This is FACT.
Our nasal tissues are producing mucus around the clock—1.5 quarts a day, in fact! Most of this nasal mucus travels back down the throat. Mucus helps keep our nasal passages moisturized so they don’t become irritated by the dry air we breathe in.
You probably don’t make it a practice to peek at the color of your mucus after blowing your nose…but you may want you to start. The color of your mucus can give you clues about your health.
Making the Most of Your Mucus
Let’s break down the color of your mucus and what it’s telling you about your health.
Clear: Clear mucus is what you ideally want to see. It’s a normal mixture of mostly water, with some proteins, antibodies, and dissolved salt thrown in.

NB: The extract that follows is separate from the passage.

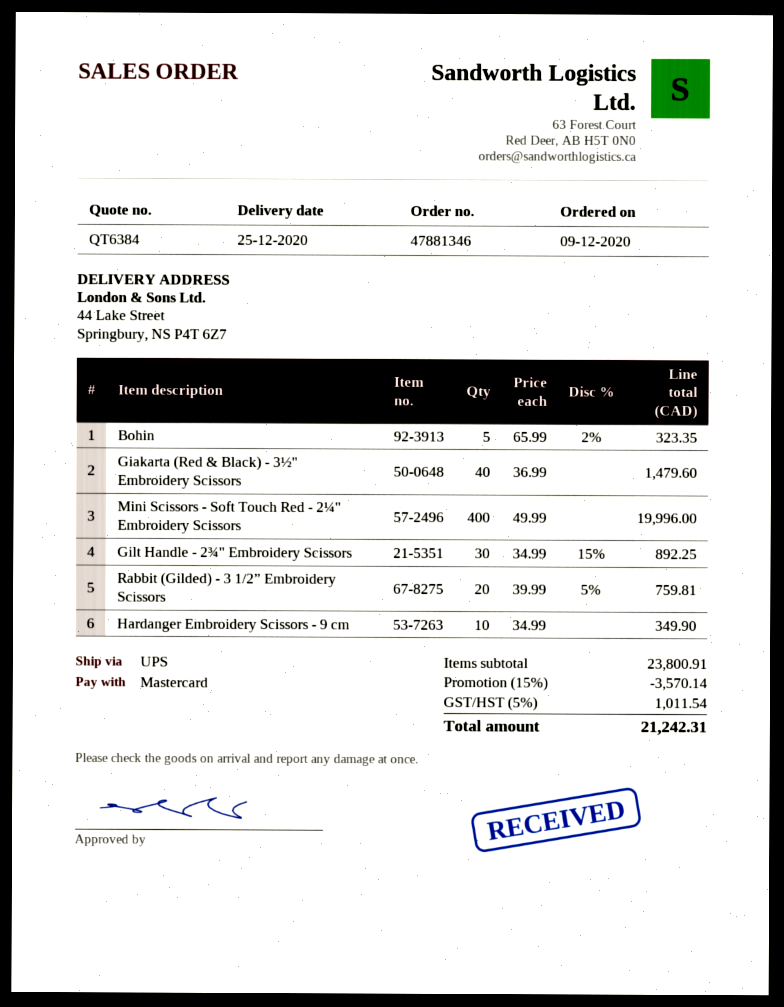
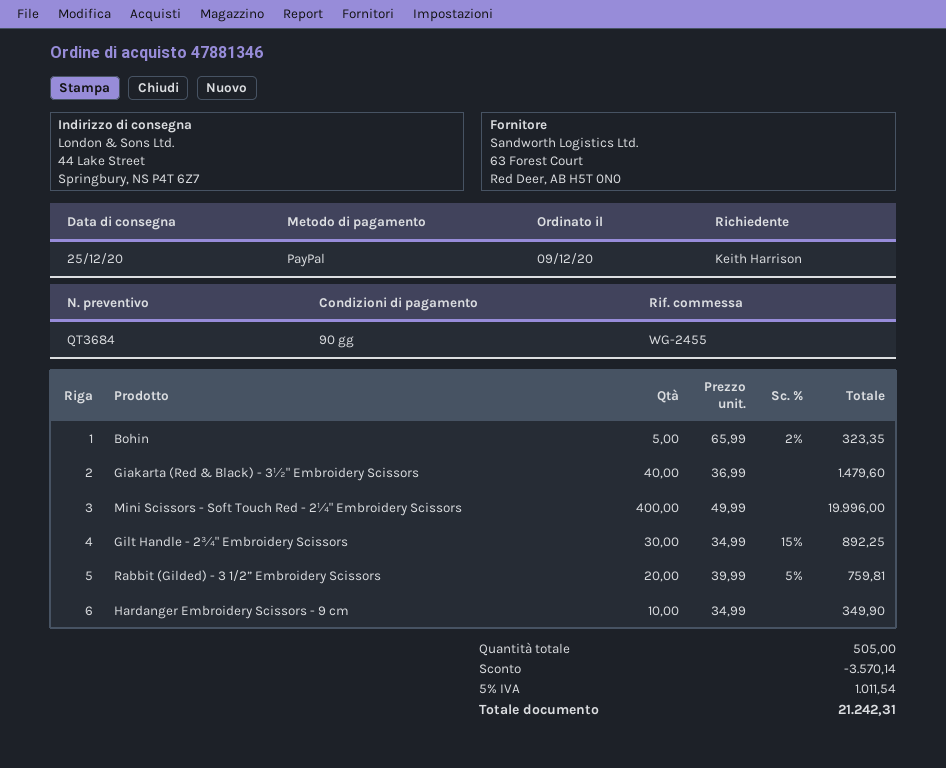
quote number: QT6384 -> QT3684
payment method: Mastercard -> PayPal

White: White mucus is a sign of congestion. This occurs when your nasal tissues become swollen and inflamed, which clogs up the flow of mucus, drying it out and turning it into a thick and cloudy blob. White mucus may also indicate infection or a viral cold. Keep an eye on it!
Yellow: The infection may have a strong grip if you have yellow mucus. White blood cells are attacking the microbial infection, but once they become war-weary, they’re scooped out with the mucus, staining it a yellow hue. A cold typically lasts from 10-14 days. If symptoms persist, visit your doctor to check for a bacterial infection.
Green: Green mucus indicates a full on immune response. Your mucus becomes packed with dead immune cells. If green mucus persists for more than 14 days or is accompanied by fever or nauseas, a doctor’s visit is in order, as it could be a sign of sinusitis.
Pink/Red: Pink or red mucus indicates blood, which is caused by dry, irritated, and broken nasal tissues. Brown mucus could also be blood, however, it’s more likely something you inhaled (like dirt) that’s staining your mucus brown.
Black: If you’re a smoker or use illegal drugs, your mucus may be black. Likewise, those with vulnerable immune systems may exhibit black mucus. In this case it could be a sign of a serious fungal infection and should be checked by a physician.